An Epitaph for Solzhenitsyn

Writing in the Moscow Times Alexei Bayer (a Russian) offers a fitting epitaph for Alexander Solzhenitsyn:

Post-Soviet Russia is a curious place. It revels in unbridled jingoism that Soviet propaganda would have envied while renaming streets to honor dissident writer Alexander Solzhenitsyn. But these may not be so incompatible after all.

In the early 1970s, when Solzhenitsyn was habitually tarred in Pravda, a political joke made rounds:

In the 25th century, a history teacher asks her students: “Who was Lenin?” Nobody has any idea. “What about Stalin?” she persists. Dead silence. “Brezhnev?” A tentative hand goes up: “A minor despot in the Age of Solzhenitsyn?”
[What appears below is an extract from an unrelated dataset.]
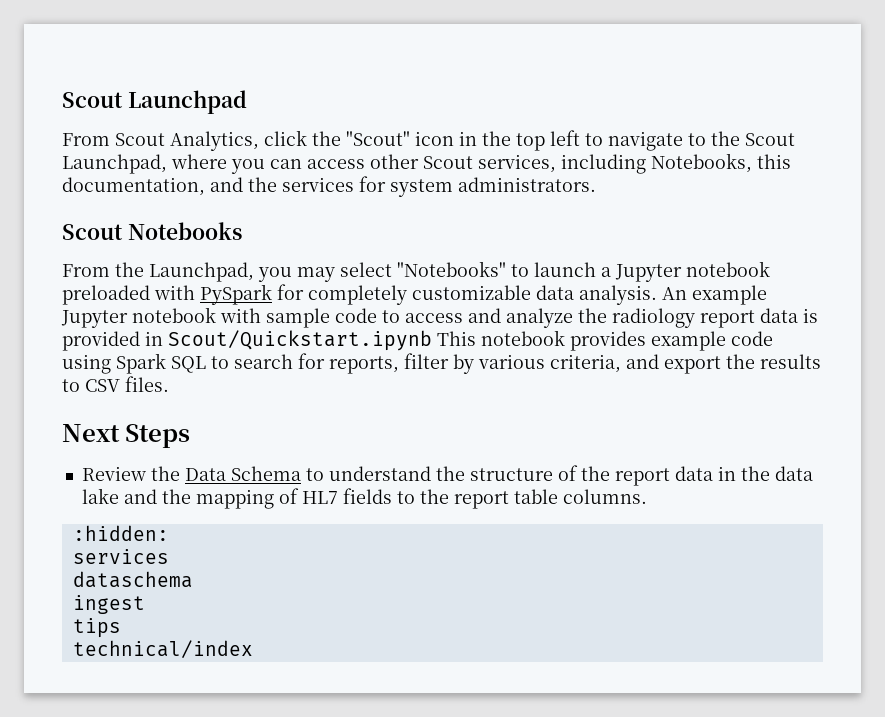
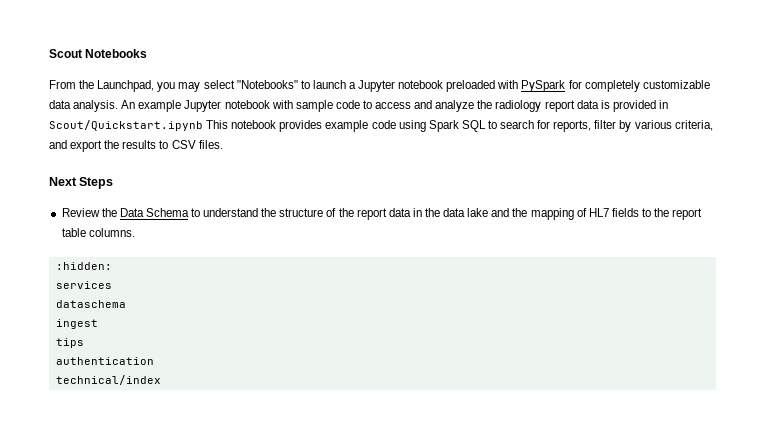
- Scout Launchpad
- From Scout Analytics, click the "Scout" icon in the top left to navigate to the Scout Launchpad, where you can access other Scout services, including Notebooks, this documentation, and the services for system administrators.
+ authentication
The joke hits the nail on the head. Few people remember Brezhnev, and Lenin and Stalin have become mere symbols. As for Solzhenitsyn, while his influence on contemporary Russian literature may be modest, in politics and ideology Russia is certainly living out his era.

“Moscow 2042,” is Vladimir Voinovich’s biting look at senescent communism. The 1986 novel satirizes Solzhenitsyn’s triumphal return from his Vermont estate to Moscow, astride a white horse restoring a caricatured old regime. When it became possible for him to return in the late 1980s, many people expected Solzhenitsyn to be on the first plane to Moscow, to lead the extraordinary change occurring in Russia. But Solzhenitsyn dawdled, returning only in 1994, after the revolution was long over.

Nevertheless, his influence on contemporary Russia is difficult to overestimate. The dissident movement in the 1960s and 1970s consisted of many strains, but the two main factions, temporarily allied against the oppressive regime but incompatible in their competing visions, were pro-Western liberals led by physicist Andrei Sakharov and nationalist conservatives exemplified by Solzhenitsyn.

There is no question as to who prevailed. Sakharov has a remarkably ugly Brezhnev-era boulevard named after him, but democratic reforms he advocated mostly failed in the 1990s. Sakharov’s surviving acolytes gravitate toward the coalition called The Other Russia and are classified as opponents of the Putin-Medvedev regime. Sakharov would not have welcomed Russia’s involvement in the South Ossetia conflict.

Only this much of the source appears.